I should also mention that booting into Windows still works fine, so I doubt the graphics card is to blame.

Hullo,
Can you get to TTY, runlevel3, or otherwise interact with the system?

Once there I guess we could have a look at

mhwd -l -li
inxi -Fazy

( you can also use pastebin services like here:
[HowTo] use public command-line pastebin services without installing anything! )

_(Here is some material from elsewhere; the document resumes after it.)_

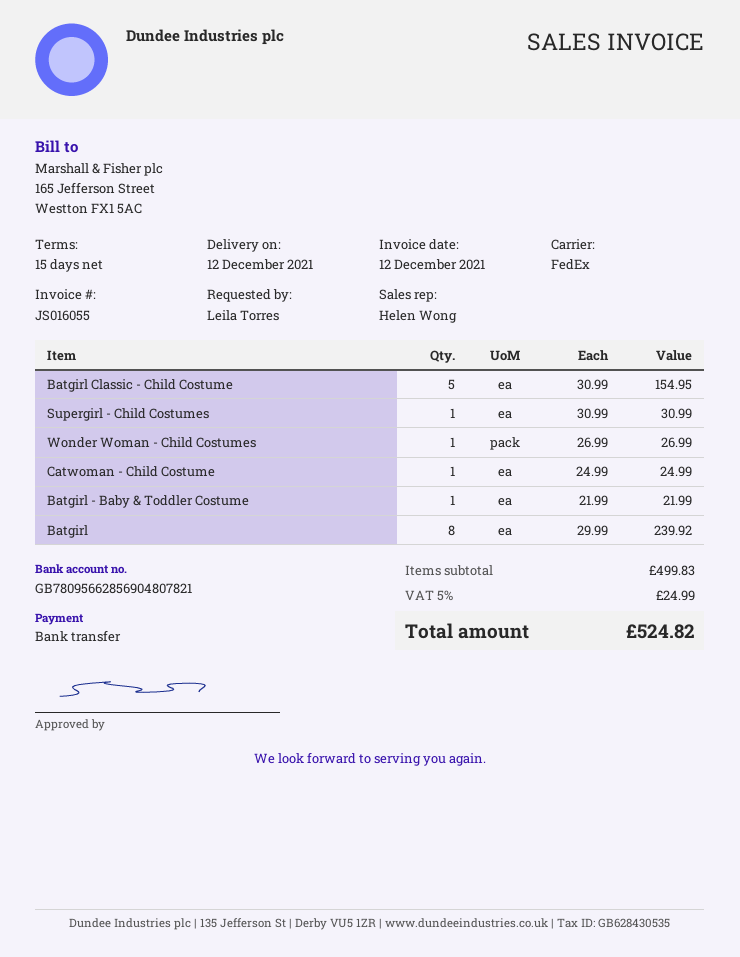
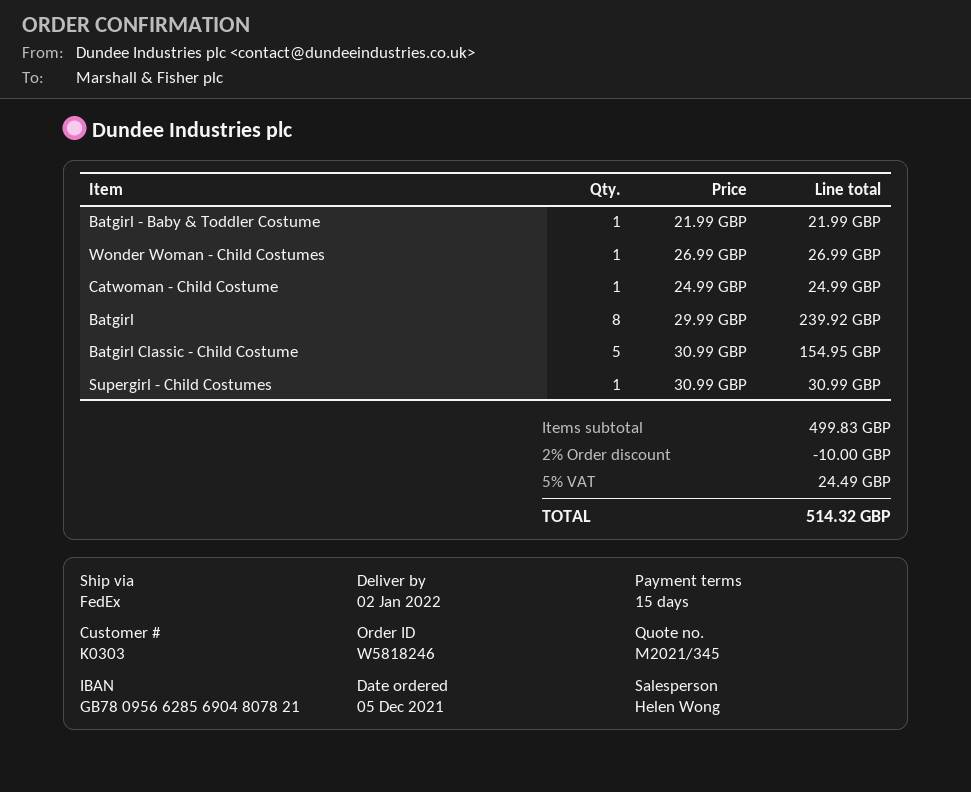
delivery date: 2021-12-12 -> 2022-01-02
discount: none -> 2% = 10.00
tax: 5% = 24.99 -> 5% = 24.49
total: 524.82 -> 514.32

Output of inxi: https://paste.c-net.org/DeadlineAdamant

mhwd:
https://paste.c-net.org/CindyArrests

Huh. It appears you have 2 AMD cards:

Graphics:
  Device-1: AMD Navi 21 [Radeon RX 6800/6800 XT / 6900 XT] vendor: ASRock
    driver: amdgpu v: kernel arch: RDNA-2 code: Navi-2x process: TSMC n7 (7nm)
    built: 2020-22 pcie: gen: 4 speed: 16 GT/s lanes: 16 ports:
    active: DP-1,DP-2 empty: DP-3,HDMI-A-1 bus-ID: 03:00.0 chip-ID: 1002:73bf
    class-ID: 0300
  Device-2: AMD Raphael vendor: Gigabyte driver: N/A arch: RDNA-2
    code: Navi-2x process: TSMC n7 (7nm) built: 2020-22 pcie: gen: 4
    speed: 16 GT/s lanes: 16 bus-ID: 17:00.0 chip-ID: 1002:164e class-ID: 0300
  Display: server: X.org v: 1.21.1.8 driver: X: loaded: radeon

And for whatever reason the ‘active’ one is using the old ‘radeon’ instead of amdgpu.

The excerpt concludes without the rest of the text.